(Records from a data collection)
Content starts

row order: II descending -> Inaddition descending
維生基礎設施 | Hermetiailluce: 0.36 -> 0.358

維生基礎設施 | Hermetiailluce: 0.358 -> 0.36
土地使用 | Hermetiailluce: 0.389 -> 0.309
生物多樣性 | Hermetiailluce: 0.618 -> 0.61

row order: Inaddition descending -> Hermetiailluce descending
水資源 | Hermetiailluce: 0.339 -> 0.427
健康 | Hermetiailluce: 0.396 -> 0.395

Content ends
Content starts

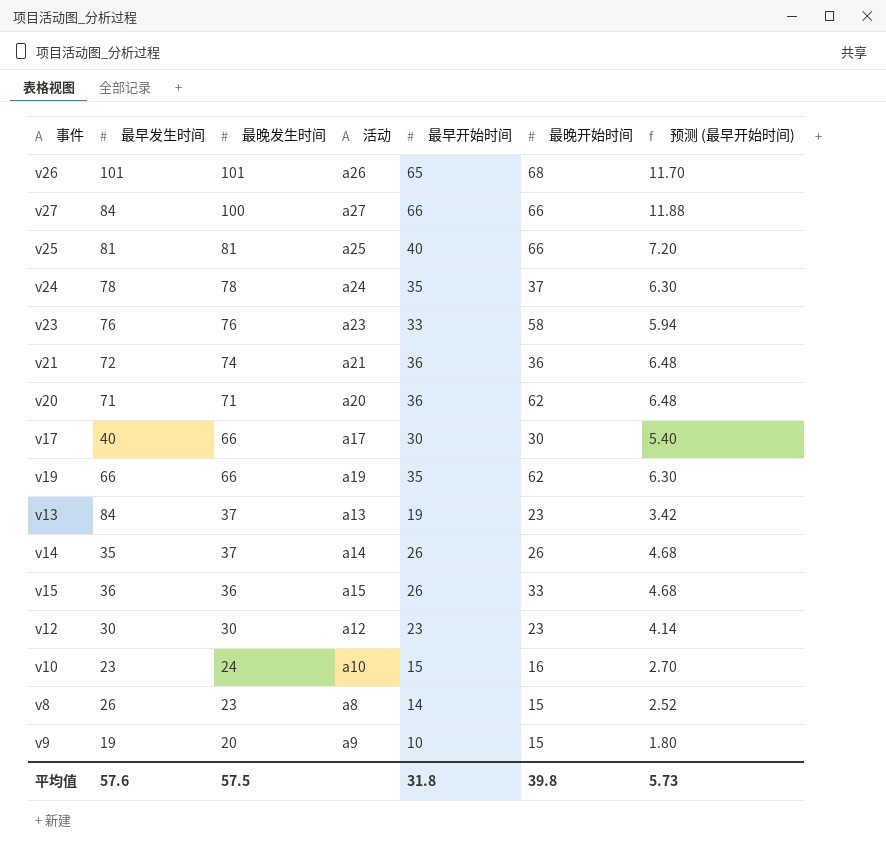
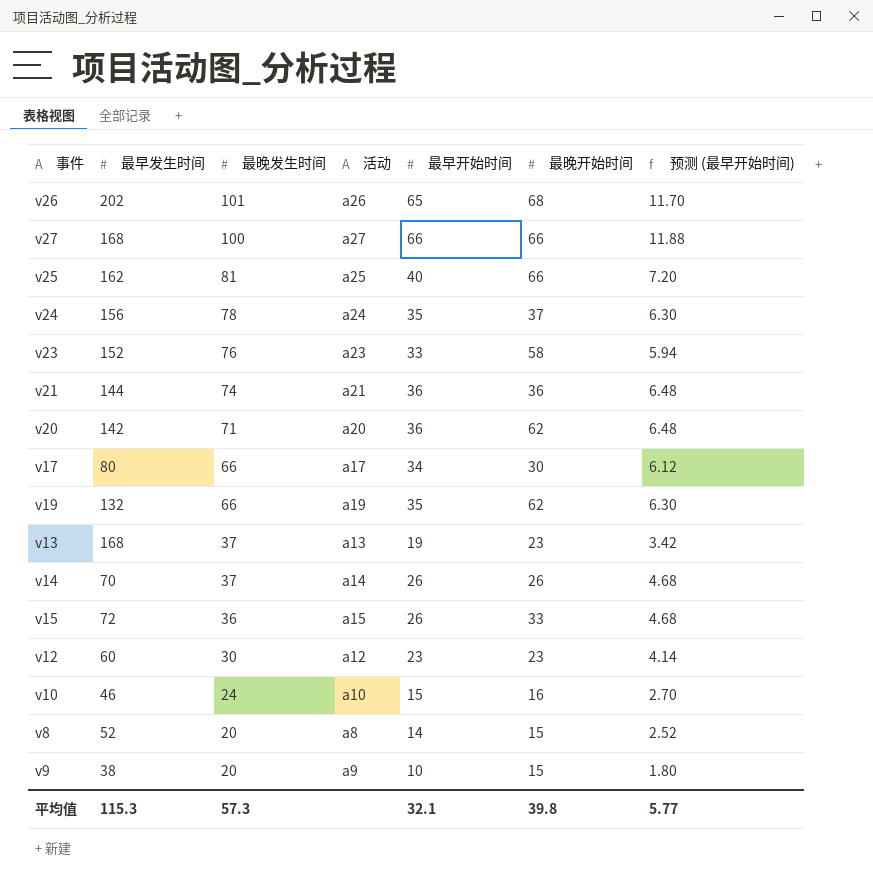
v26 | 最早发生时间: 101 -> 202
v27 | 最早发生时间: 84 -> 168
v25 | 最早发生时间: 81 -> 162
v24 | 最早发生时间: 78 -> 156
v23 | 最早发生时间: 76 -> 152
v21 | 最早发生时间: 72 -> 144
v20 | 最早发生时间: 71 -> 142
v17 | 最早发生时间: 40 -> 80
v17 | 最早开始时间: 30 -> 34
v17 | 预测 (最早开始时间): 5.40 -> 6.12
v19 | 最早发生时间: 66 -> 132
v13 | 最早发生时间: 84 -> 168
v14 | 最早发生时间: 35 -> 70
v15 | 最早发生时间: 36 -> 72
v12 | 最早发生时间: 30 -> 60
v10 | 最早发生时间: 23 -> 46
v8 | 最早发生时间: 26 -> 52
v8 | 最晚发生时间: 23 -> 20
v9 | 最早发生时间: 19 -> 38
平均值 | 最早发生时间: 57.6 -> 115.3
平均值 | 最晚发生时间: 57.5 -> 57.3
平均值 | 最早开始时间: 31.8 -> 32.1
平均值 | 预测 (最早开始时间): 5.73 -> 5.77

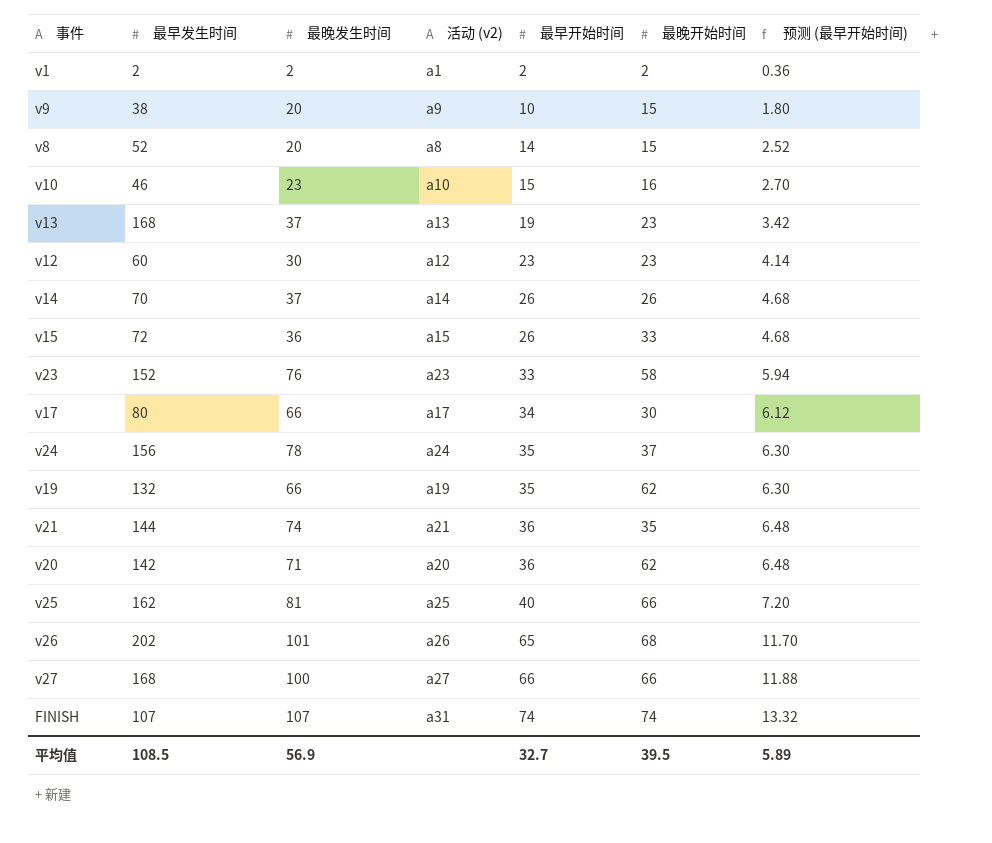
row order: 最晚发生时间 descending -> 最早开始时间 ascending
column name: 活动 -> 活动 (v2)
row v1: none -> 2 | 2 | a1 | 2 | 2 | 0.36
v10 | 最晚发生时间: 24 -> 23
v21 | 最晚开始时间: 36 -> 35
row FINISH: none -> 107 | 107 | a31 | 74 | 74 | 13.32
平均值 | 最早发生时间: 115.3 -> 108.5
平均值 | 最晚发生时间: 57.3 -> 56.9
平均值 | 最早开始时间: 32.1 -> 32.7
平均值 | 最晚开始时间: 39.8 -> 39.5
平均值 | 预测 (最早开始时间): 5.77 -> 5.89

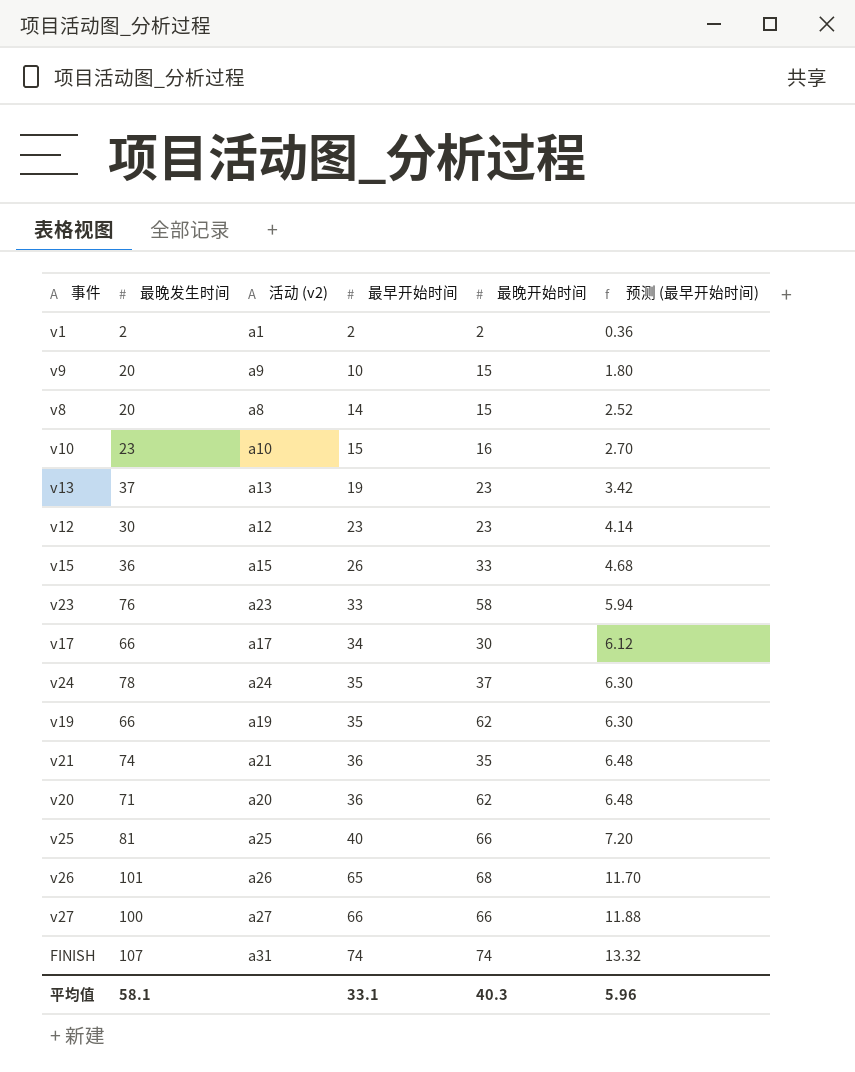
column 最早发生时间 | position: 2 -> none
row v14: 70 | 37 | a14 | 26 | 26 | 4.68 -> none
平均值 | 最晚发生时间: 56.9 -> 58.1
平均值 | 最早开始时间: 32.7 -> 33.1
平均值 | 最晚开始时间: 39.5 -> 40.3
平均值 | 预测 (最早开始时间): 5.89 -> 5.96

Content ends
Content starts

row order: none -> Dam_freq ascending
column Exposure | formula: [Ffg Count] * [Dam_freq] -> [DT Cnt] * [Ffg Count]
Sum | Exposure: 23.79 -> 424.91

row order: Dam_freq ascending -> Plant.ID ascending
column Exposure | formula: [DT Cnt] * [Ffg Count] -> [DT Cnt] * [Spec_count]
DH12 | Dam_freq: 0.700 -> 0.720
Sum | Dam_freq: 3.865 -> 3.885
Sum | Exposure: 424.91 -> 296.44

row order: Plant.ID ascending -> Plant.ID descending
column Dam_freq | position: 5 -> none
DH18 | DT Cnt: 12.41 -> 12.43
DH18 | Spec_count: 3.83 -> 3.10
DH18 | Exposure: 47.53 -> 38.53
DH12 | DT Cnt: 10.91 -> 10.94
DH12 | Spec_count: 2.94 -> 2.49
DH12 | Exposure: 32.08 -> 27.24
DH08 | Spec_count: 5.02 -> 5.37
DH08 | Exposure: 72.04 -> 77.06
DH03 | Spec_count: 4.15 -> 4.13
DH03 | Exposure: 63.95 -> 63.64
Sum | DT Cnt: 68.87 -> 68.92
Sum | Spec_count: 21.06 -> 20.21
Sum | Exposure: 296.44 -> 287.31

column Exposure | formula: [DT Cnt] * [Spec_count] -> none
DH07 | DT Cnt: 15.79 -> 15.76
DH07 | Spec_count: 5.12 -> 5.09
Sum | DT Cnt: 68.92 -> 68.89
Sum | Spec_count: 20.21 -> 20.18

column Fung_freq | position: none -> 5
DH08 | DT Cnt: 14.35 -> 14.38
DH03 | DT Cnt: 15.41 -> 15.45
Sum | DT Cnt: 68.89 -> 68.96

Content ends

◆ What the exercise asks
Of all the entries above, repeat only the lines from the line that has "維生基礎設施 | Hermetiailluce: 0.358 -> 0.36" to the line that has "健康 | Hermetiailluce: 0.396 -> 0.395", both lines included, exactly.

◆ Answer area
維生基礎設施 | Hermetiailluce: 0.358 -> 0.36
土地使用 | Hermetiailluce: 0.389 -> 0.309
生物多樣性 | Hermetiailluce: 0.618 -> 0.61

row order: Inaddition descending -> Hermetiailluce descending
水資源 | Hermetiailluce: 0.339 -> 0.427
健康 | Hermetiailluce: 0.396 -> 0.395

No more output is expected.